▶ _Task directions_
How many lines below contain the word "class"? Answer with that number alone.

▶ _Given information_
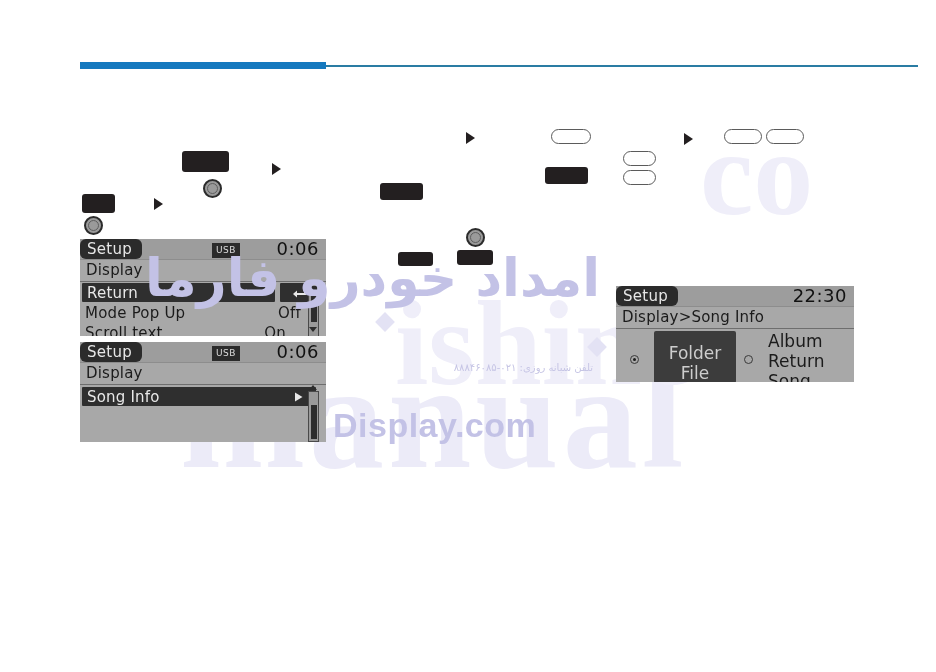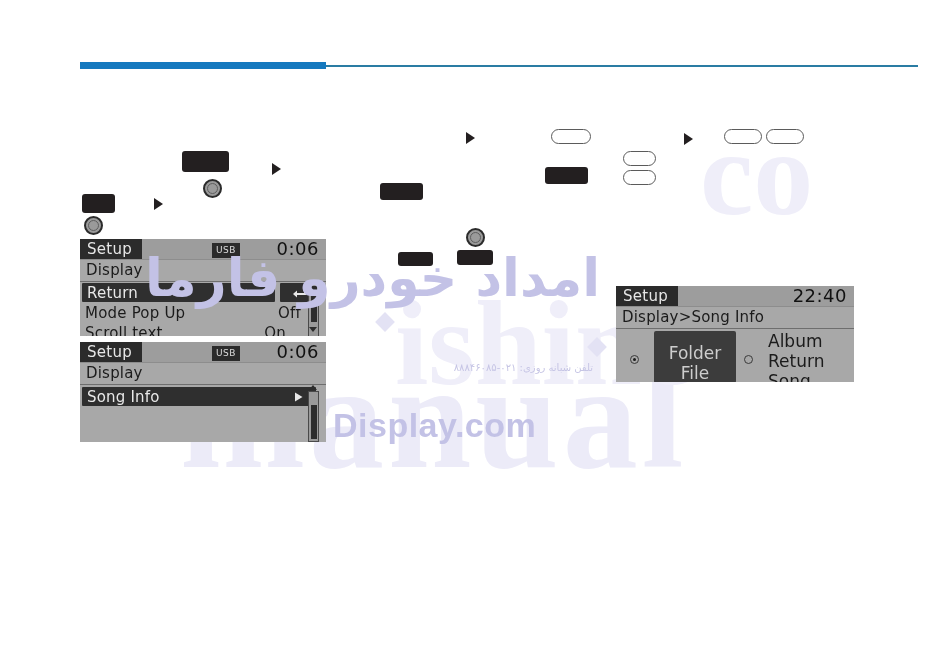--- a/index.html
+++ b/index.html
@@ -101,6 +101,7 @@
     line-height: 20px;
     padding: 0 10px 0 7px;
     letter-spacing: .3px;
+    border-radius: 6px;
   }
   .lcd-titlebar .tb-clock {
     position: absolute;

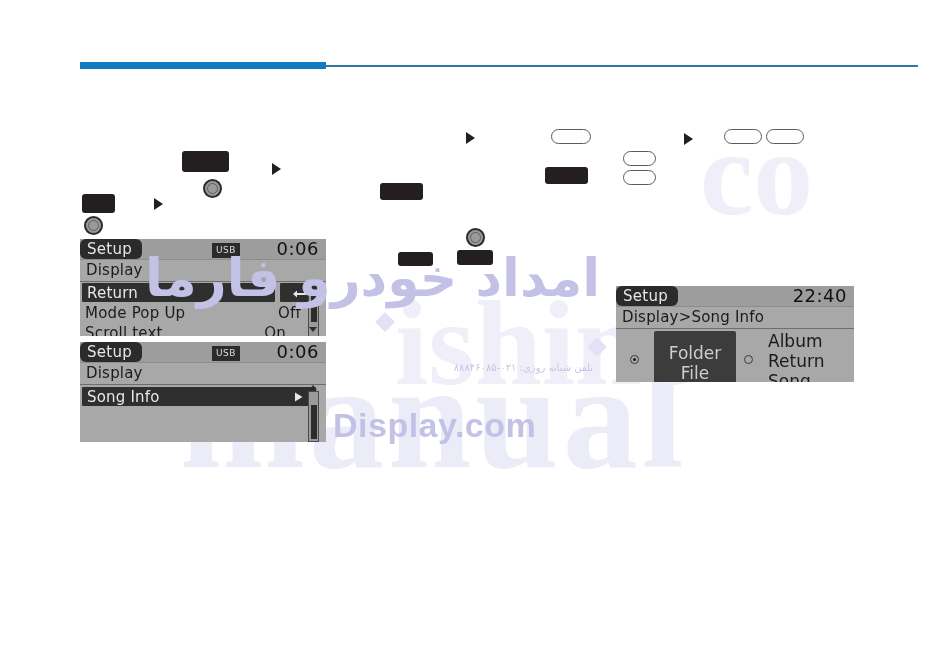--- a/index.html
+++ b/index.html
@@ -388,7 +388,7 @@
 
   <div class="lcd-titlebar">
     <div class="tb-tab">Setup</div>
-    <div class="tb-clock">22:40</div>
+    <div class="tb-clock">22:30</div>
   </div>
 
   <div class="lcd-breadcrumb">Display&gt;Song Info</div>

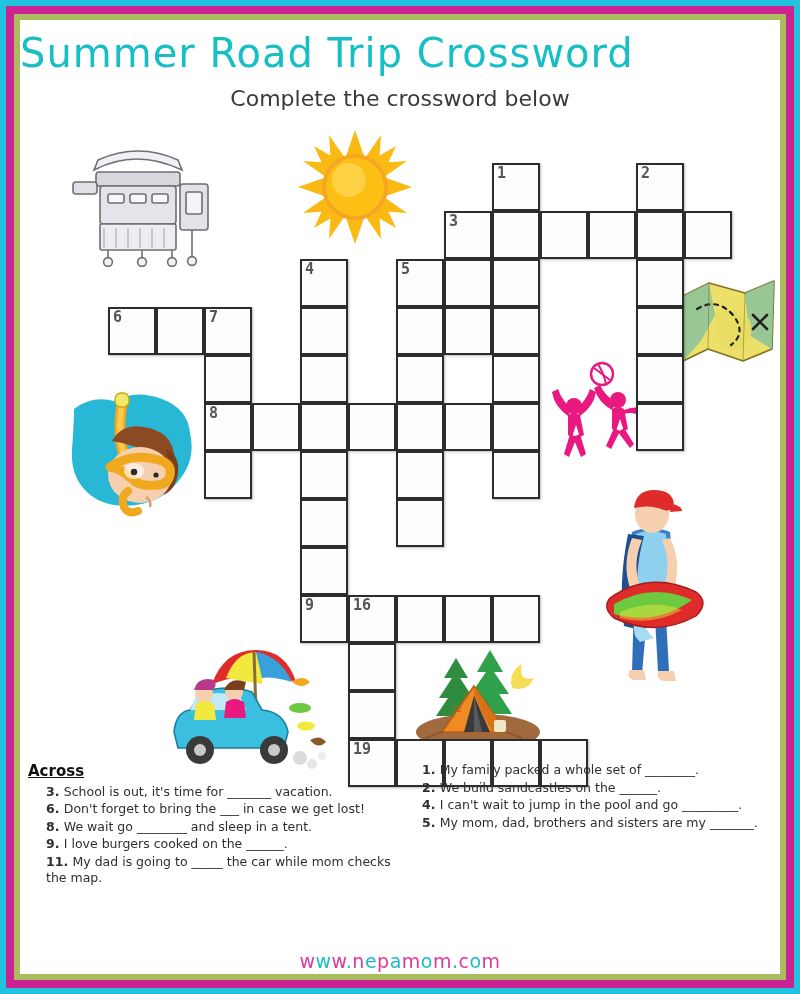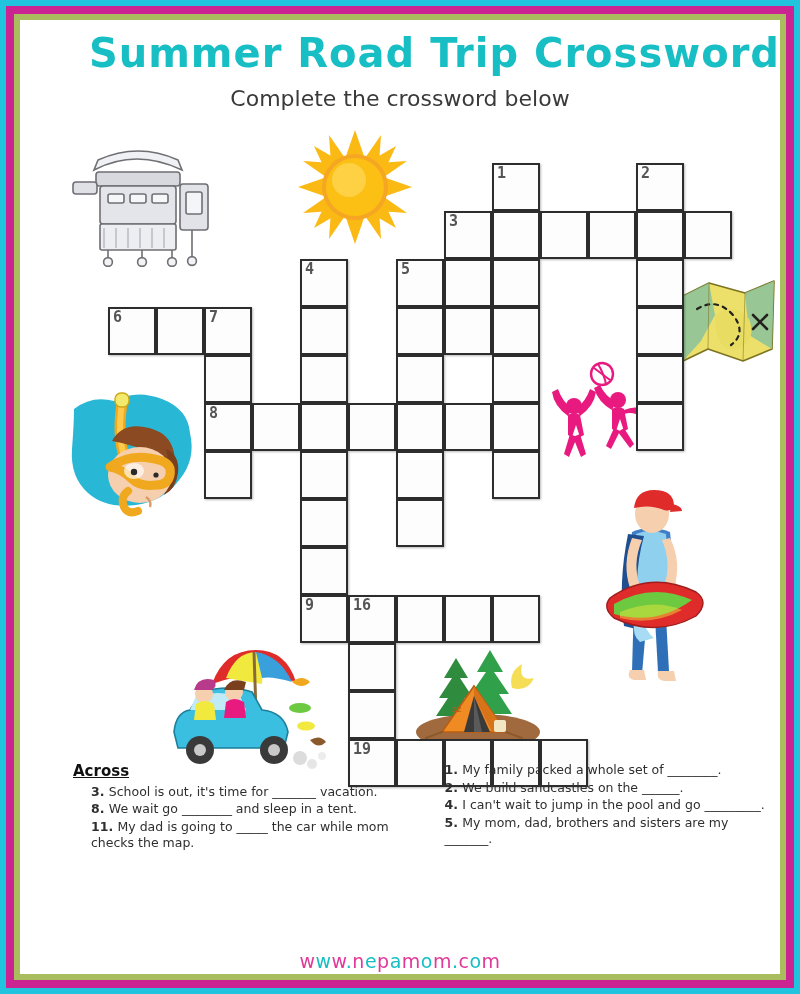--- a/index.html
+++ b/index.html
@@ -32,10 +32,10 @@
   
   .title {
     position:absolute; left:0; right:0; top:10px;
-    text-align:right;
+    text-align:left;
     font-family:"DejaVu Sans", sans-serif;
     font-size:40px;
-    font-weight:700;
+    font-weight:400;
     letter-spacing:1px;
     color:#17bfc4;
     white-space:nowrap;

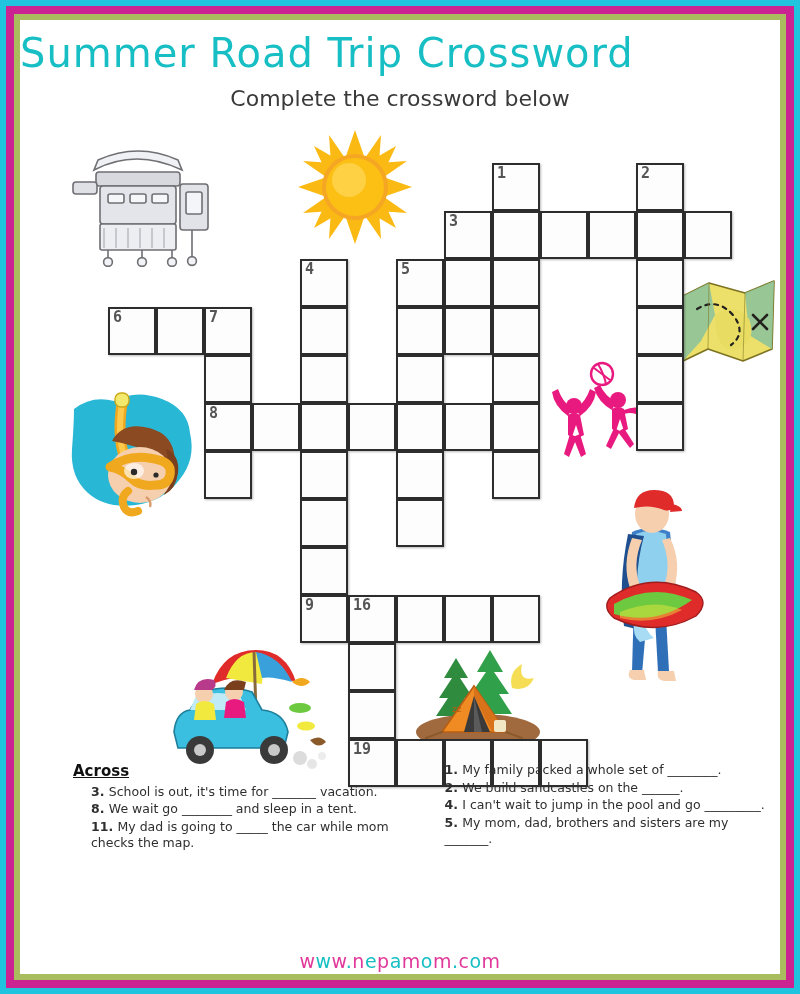--- a/index.html
+++ b/index.html
@@ -75,7 +75,6 @@
     display:flex; gap:8px;
     font-size:12.5px; color:#2f2f2f;
     line-height:1.32;
-    margin-left:45px;
   }
   .clue-col { width:50%; }
   .clue-head {

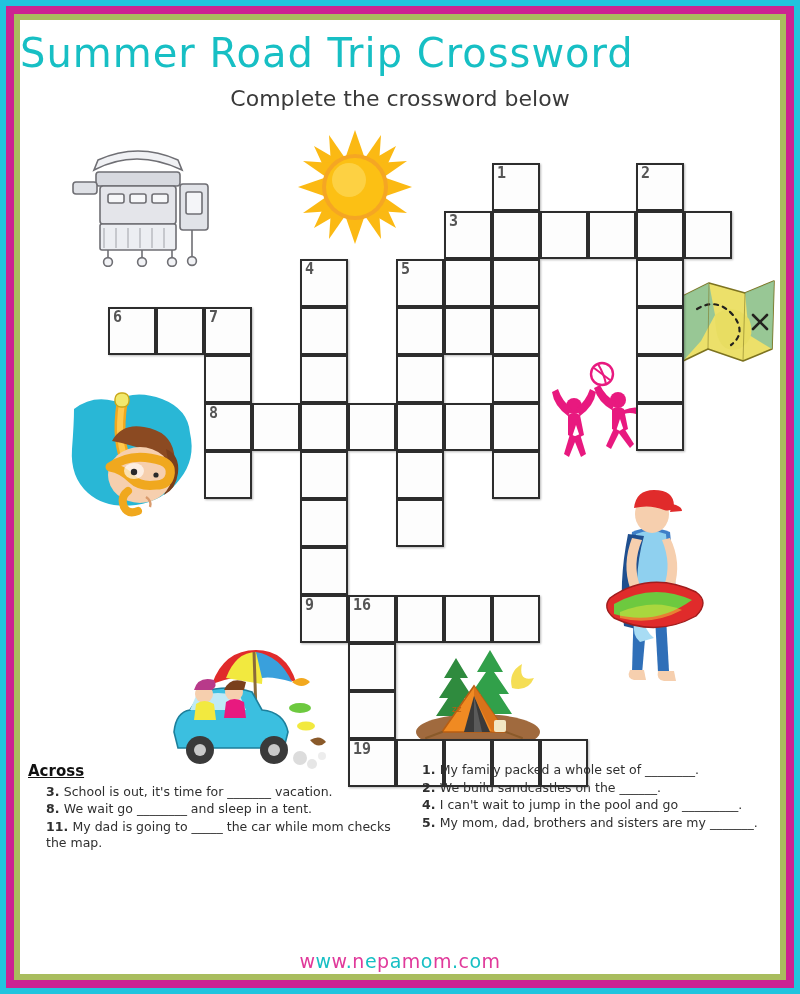--- a/index.html
+++ b/index.html
@@ -397,6 +397,7 @@
         <div class="clue-head">Across</div>
         <ul class="clue-list" id="across-list">
             <li><b>3. </b><span>School is out, it's time for _______ vacation.</span></li>
+            <li><b>6. </b><span>Don't forget to bring the ___ in case we get lost!</span></li>
             <li><b>8. </b><span>We wait go ________ and sleep in a tent.</span></li>
             <li><b>11. </b><span>My dad is going to _____ the car while mom checks the map.</span></li>
           </ul>

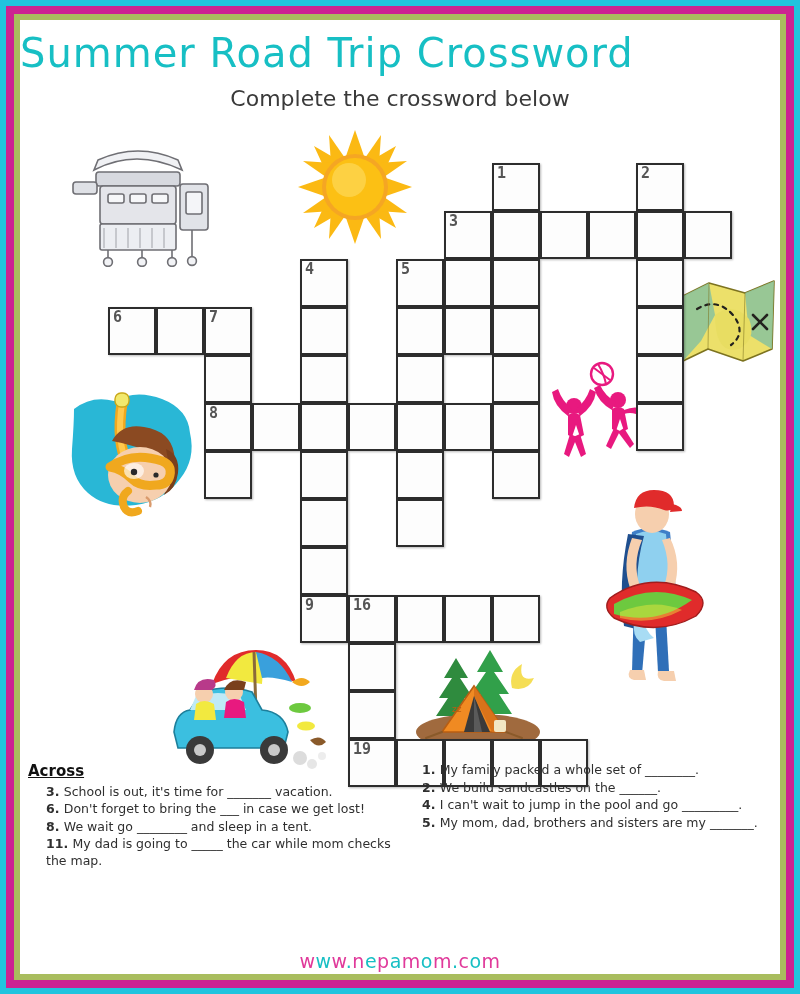--- a/index.html
+++ b/index.html
@@ -399,6 +399,7 @@
             <li><b>3. </b><span>School is out, it's time for _______ vacation.</span></li>
             <li><b>6. </b><span>Don't forget to bring the ___ in case we get lost!</span></li>
             <li><b>8. </b><span>We wait go ________ and sleep in a tent.</span></li>
+            <li><b>9. </b><span>I love burgers cooked on the ______.</span></li>
             <li><b>11. </b><span>My dad is going to _____ the car while mom checks the map.</span></li>
           </ul>
       </div>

▶ _Solution to this problem_
7